Decision Date24 May 1881
Citation10 Mo.App. 344
PartiesGIRLS' INDUSTRIAL HOME, Respondent, v. J. Q. A. FRITCHEY, GUARDIAN OF ISABELLA SEMPLE, Appellant.
CourtMissouri Court of Appeals

1. A widowed mother has the same control over, and owes the same obligation to, her minor child as the father would have and owe if alive.

2. Where a widowed mother places her minor child with another for support, and thereafter becomes insane, her estate will be liable for necessaries furnished the child during its minority.

3. An account sued on which states the items separately is sufficiently itemized, though the exact dates are not set opposite each item, where, from the nature of the case, the dates are given as near as may be.

4. A general denial, under the Code, puts in issue the incorporation of the plaintiff, where the incorporation is not by public act and where the suit is not upon a contract made with the plaintiff under the name by which it sues. See Bank v. Williamson, 61 Mo. 259.

5. Where it appears that no question was made in the trial as to the plaintiff's incorporation and the motion for a new trial does not suggest failure of proof thereof, that the bill of exceptions does not preserve proof of such incorporation will not necessitate a reversal.

6. An objection that a corporation organized for charitable purposes cannot take pay for services rendered, is untenable, and is also inconsistent with a denial of its incorporation.

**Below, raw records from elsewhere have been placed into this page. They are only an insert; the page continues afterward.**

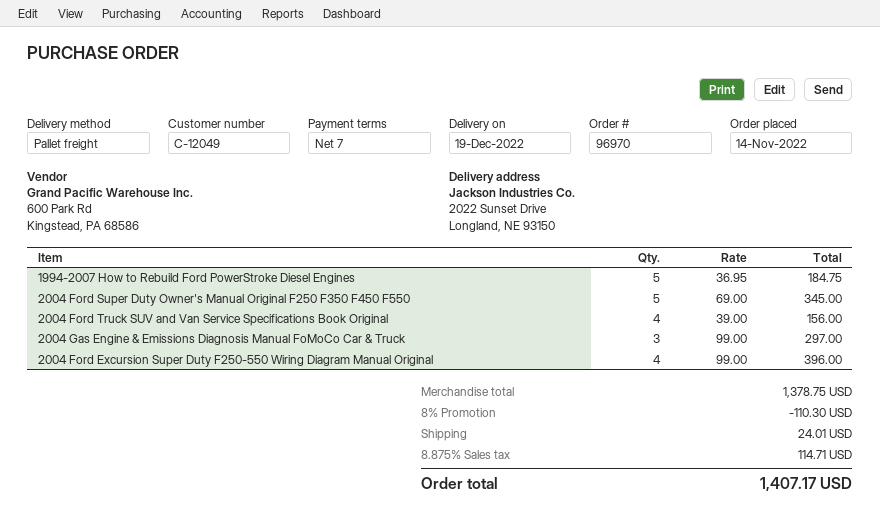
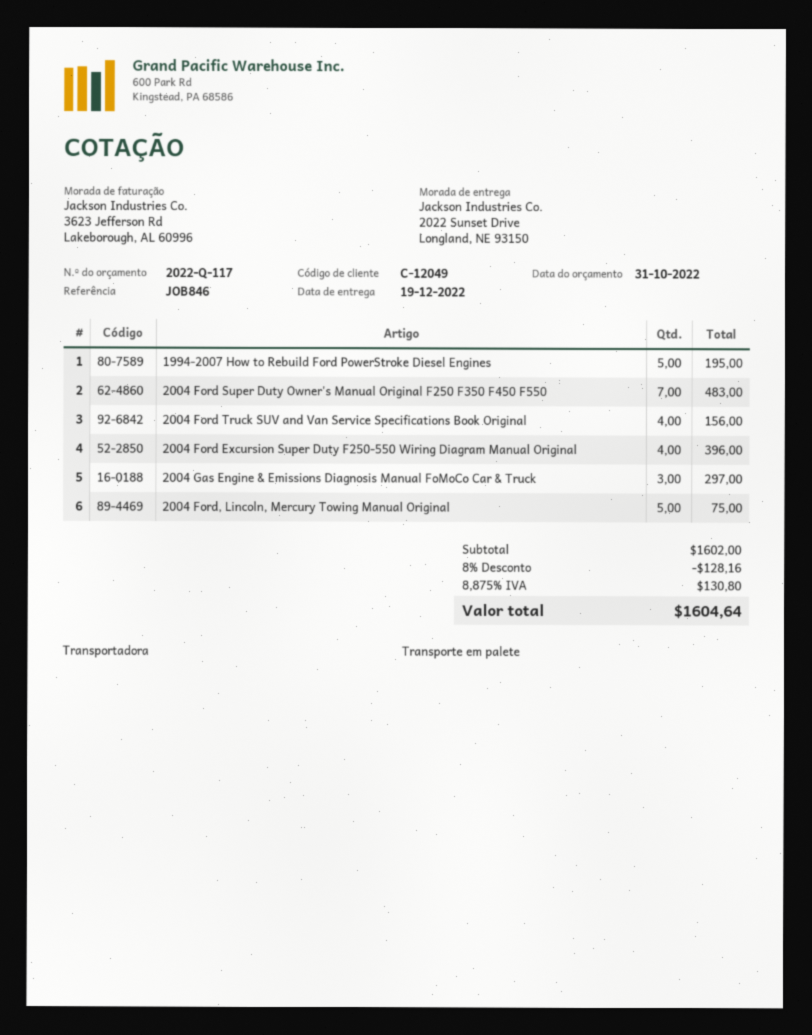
1994-2007 How to Rebuild Ford PowerStroke Diesel Engines: 5 for 184.75 -> 5 for 195.00
2004 Ford Super Duty Owner's Manual Original F250 F350 F450 F550: 5 for 345.00 -> 7 for 483.00
2004 Ford, Lincoln, Mercury Towing Manual Original: none -> 5 for 75.00
subtotal: 1378.75 -> 1602.00
discount: 8% = 110.30 -> 8% = 128.16
shipping: 24.01 -> none
tax: 8.875% = 114.71 -> 8.875% = 130.80
total: 1407.17 -> 1604.64

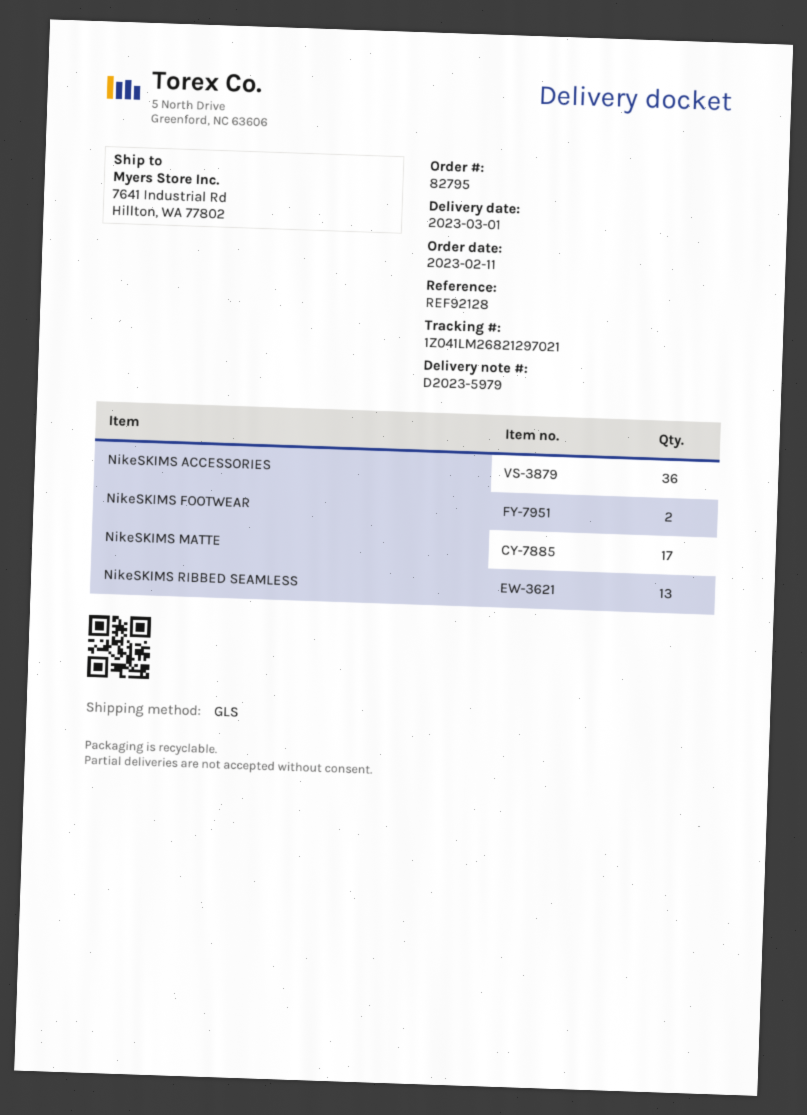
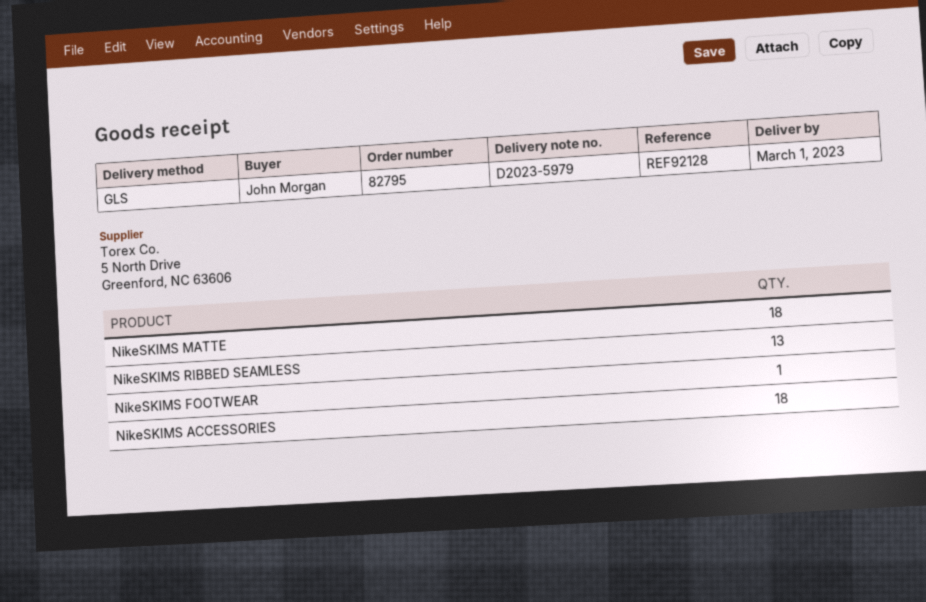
NikeSKIMS ACCESSORIES: 36 -> 18
NikeSKIMS FOOTWEAR: 2 -> 1
NikeSKIMS MATTE: 17 -> 18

APPEAL from the St. Louis Circuit Court, BOYLE, J.

Affirmed.

A. W. ALEXANDER, for the appellant.

SMITH P. GALT, for the respondent.

BAKEWELL, J., delivered the opinion of the court.

The petition alleges that plaintiff is an institution incorporated under certain acts of the Legislature approved in 1855 and 1857, and set out by their title and the dates of their passage; that the objects of the institution is the providing for the children of depraved or destitute parents; that in June, 1866, Isabella Semple, then a widow, placed in the charge of defendant her minor child, Annie Semple, and then agreed to pay to plaintiff $4 a month for the board and lodging of said Annie whilst she should be under plaintiff's care; that the child remained under plaintiff's care until she died, on April 15, 1876, still a minor; that plaintiff boarded and lodged said Annie for ninety-six months, at the rate of $4 a month; that plaintiff, during that period, furnished to Annie necessary clothing reasonably worth $277.65; and paid for necessary medical attendance for her, $75; and for the necessary expenses of her funeral, $59.50; all which is set out in an account filed as an exhibit. The total charge is $796.10. The petition further alleges that Isabella Semple was declared insane by the Probate Court of the city of St. Louis, on March 22, 1876; that Fritchey is her guardian, and, as such, has in hands the sum of $1,185.76. The answer was a general denial. The cause was tried without a jury, and there was a finding and judgment for $774.28.

The testimony showed that Mrs. Semple was, in 1866, a very poor woman; that she placed the child in the institution of plaintiff, and agreed to pay for its board at the rate of $4 a month; that she was to clothe the child herself; that, after the child had been there a week or two, the mother was engaged to wash at the institution, for $12 a month; that she paid the first month's board, and no more; that before the end of the second month the mother became insane, and was sent to the asylum, where she has remained ever since. The ladies in charge of plaintiff's institution took kind care of the child, not expecting to receive any further pay. The girl had epileptic fits. When she was twelve years old they tried to place her out; and she was in various places for periods amounting altogether to more than a year; but no one would keep her, on account of the fits. The articles charged in the bill of particulars were all furnished to the child. The items are for clothing, medical attendance, and funeral expenses. The clothing was the plain necessary clothing furnished to the other children in the institution. The medical charge is for giving the child electric baths, as to which the testimony is that they gave her relief; the funeral was a plain one--it cost $59.50; and it would have been possible to bury the poor girl, without absolute indecency, for something less than this. The insane mother was constantly visited by the charitable lady who has the management of the plaintiff's institution, and manifested a truly maternal anxiety that the funeral should be decent, and that it should be paid for. The testimony shows that the articles furnished were low in price and strictly necessary, except as to funeral expenses. The child was fed and clothed just as the other children in this charitable institution were fed and clothed.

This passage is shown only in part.